Podem. E não só redatores em situação de exame vestibular. Qualquer um de nós pode tropeçar na gramática, assim como pode tropeçar na escolha de uma roupa, de um talher. O comportamento linguístico é um comportamento eminentemente social. Assim como um erro ortográfico ou um erro sintático não compromete o texto todo, uma escolha de um talher ou de uma peça de roupa considerada errada não impede que alguém se vista ou deixe de se alimentar. Qualquer pessoa em contexto de nervosismo está mais exposta a erros, e isso deve ser considerado por ambas as partes: pelo redator e pelo candidato.

- Neste caso, sua aprovação pode ainda assim ser considerada justa? Por quê?

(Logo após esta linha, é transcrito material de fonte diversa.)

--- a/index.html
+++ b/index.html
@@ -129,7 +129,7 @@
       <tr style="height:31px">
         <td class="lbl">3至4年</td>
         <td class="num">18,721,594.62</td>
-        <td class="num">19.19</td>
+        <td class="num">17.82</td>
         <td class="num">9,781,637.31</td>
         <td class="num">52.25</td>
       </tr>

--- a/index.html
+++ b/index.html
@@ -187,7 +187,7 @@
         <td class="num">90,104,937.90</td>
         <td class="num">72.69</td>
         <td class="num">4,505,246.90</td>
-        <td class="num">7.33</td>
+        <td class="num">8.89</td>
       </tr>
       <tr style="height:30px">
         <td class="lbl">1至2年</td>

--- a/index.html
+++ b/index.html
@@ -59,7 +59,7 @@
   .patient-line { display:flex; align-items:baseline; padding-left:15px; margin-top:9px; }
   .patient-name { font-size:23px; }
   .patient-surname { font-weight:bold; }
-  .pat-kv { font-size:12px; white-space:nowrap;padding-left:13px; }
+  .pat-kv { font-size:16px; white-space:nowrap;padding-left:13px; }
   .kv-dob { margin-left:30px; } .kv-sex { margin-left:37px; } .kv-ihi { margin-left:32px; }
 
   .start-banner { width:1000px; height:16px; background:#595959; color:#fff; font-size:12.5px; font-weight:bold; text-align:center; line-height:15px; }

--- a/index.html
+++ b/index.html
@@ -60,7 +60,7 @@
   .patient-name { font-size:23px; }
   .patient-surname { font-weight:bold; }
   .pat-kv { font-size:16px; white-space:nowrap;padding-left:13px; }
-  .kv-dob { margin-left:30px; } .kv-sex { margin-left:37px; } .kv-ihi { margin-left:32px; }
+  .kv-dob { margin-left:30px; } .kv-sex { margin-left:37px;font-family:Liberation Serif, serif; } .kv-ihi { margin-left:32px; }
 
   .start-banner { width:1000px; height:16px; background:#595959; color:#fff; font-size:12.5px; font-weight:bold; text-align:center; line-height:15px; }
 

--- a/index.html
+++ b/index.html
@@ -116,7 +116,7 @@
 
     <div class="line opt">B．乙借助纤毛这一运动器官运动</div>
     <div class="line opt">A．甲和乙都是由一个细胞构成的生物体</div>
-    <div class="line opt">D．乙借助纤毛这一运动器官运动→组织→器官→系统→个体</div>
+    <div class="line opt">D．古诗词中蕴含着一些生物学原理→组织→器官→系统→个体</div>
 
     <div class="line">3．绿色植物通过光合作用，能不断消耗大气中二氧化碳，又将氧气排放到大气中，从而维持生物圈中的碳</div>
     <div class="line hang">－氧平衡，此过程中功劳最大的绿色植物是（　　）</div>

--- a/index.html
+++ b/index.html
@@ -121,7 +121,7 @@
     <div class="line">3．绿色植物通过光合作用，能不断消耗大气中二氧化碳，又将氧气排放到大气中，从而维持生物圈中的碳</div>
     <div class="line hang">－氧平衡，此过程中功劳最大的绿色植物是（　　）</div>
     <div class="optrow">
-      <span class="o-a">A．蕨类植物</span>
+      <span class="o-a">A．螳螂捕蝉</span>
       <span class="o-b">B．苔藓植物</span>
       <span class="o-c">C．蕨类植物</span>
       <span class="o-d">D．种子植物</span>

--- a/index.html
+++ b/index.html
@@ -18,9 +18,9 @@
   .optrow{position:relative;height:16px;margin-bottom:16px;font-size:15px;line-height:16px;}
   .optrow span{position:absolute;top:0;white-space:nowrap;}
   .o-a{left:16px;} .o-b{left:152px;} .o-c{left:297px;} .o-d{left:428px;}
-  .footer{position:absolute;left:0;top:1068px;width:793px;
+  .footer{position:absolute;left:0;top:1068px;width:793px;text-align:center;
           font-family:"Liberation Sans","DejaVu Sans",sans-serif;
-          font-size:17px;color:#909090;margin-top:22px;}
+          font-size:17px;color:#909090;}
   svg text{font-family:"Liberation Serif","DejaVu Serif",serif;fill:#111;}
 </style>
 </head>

Enquanto não nos libertarmos do ideal clássico de perfeição e do maniqueísmo que divide as coisas em justas e injustas, só boas ou só ruins, continuaremos jogando fora da bacia o bebê e a água do banho. Não são poucos os exemplos de pessoas hoje absolutamente respeitadas dizerem claramente que não dominam gramática. Luís Fernando Veríssimo é um. No seu famoso texto O Gigolô das Palavras, ele afirma claramente que “Escrever bem é escrever claro, não necessariamente certo”. E ele ainda brinca com isso, dizendo mais: “Dizer ‘escrever claro’ não é certo, mas é claro, certo?”. Não quero comparar os candidatos ao Veríssimo nem este àqueles. Quero apenas dizer que considerar injusta a aprovação de alguém apesar de um ou outro erro gramatical pode ser uma postura de inflexibilidade que tende a revelar que só os perfeitos têm lugar ao sol. A vida não é assim: em todos os papéis sociais estamos sujeitos a falhas. Mas, assim como nós mais acertamos que erramos, não somos execrados a cada erro cometido, também os candidatos não devem ter considerada injusta sua aprovação apesar de seus erros, pois eles mais acertaram que erraram. Não, não estou dizendo que temos de ser coniventes com erros, mas que a nossa postura diante do erro precisa ser revista.